- Date: 27 April 2025
- Location: Victoria Island, Lagos
- Country: Nigeria
- Hosted by: Nancy Isime
- Most awards: Rema, Davido & Qing Madi (2)
- Most nominations: Rema (9)
- Website: theheadies.com

Television/radio coverage
- Network: HipTV

= 17th Headies Awards =

Nigerian music industry awards

The 17th Headies Awards were held on 27 April 2025, at the Landmark Event Centre in Lagos. Themed "Back to Base", the event was hosted by Nancy Isime and marked the award's return to Nigeria after two consecutive editions in Atlanta. The nominees were announced in February 2025, with new categories introduced, including "Soundtrack of the Year" and "Best Performer (Live)". The awards show was initially scheduled to hold on 5 April.
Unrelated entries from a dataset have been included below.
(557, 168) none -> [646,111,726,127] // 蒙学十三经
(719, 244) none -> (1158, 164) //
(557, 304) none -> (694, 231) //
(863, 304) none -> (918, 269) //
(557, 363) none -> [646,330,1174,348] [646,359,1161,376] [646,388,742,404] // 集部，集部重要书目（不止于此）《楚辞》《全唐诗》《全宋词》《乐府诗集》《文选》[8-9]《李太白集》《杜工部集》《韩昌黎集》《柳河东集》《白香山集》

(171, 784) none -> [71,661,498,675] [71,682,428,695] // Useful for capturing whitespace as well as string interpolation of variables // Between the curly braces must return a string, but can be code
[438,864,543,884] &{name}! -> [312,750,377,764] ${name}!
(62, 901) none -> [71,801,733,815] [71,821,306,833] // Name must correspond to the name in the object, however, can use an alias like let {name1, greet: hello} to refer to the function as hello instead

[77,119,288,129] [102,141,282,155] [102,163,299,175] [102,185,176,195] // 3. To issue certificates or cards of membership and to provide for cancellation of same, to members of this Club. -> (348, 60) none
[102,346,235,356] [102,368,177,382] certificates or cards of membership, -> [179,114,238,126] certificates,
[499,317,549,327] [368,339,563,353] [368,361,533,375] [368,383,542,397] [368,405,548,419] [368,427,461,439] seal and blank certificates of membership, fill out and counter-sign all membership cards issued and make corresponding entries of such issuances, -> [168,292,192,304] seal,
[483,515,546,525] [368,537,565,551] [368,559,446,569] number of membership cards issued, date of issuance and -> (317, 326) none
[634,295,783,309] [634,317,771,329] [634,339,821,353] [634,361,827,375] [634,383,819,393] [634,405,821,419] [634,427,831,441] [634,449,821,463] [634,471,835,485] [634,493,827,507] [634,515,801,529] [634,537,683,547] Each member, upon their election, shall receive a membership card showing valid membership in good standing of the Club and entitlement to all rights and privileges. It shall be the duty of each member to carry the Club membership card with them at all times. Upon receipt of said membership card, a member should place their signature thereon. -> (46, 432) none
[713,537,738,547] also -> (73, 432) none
The ceremony was affected by technical difficulties and scheduling issues, causing it to end abruptly before winners were announced in categories such as Best R&B Single, Best Collaboration, and Best Rap Album. Zerrydl won the Rookie of the Year award, while Odumodublvck received the Next Rated award. Other notable winners included Lojay (Best Vocal Performance – Male), Liya (Best Vocal Performance – Female), London (Producer of the Year), Erigga (Best Rap Album), and Davido (Digital Artiste of the Year). Tems' "Burning" won Best Recording of the Year, while Asake's "Lonely at the Top" was named Song of the Year. Chike and MohBad's "Egwu" won both Best Collaboration and Viewer's Choice, with MohBad also receiving a posthumous Best Street-Hop Artiste award. Flavour performed a medley of his songs during the ceremony.

== Performers ==

| Artist(s) | Song(s) |
|---|---|
| Qing Madi | "See Finish" "American Love" |
| L.A.X | "Ginger" "Caro" |
| Odumodublvck | "Pity This Boy" |
| KCee | "Pullover" "Ojapiano" |
| Shallipopi | "Cast" "Laho" |
| Flavour | "Nwa Baby" "Big Baller" "Game Changer (Dike)" |
| Ayo Maff | "Dealer" "Are You There" "Panic" |
| Jux | "God Design" "Ololufe Mi" |
| Nasboi | "Umbrella" |
| Magnito | "Canada" |

== Winners and nominees ==
Below is the list of winners and nominees for the popular music categories, which were reviewed between 1 April 2023 and 31 July 2024.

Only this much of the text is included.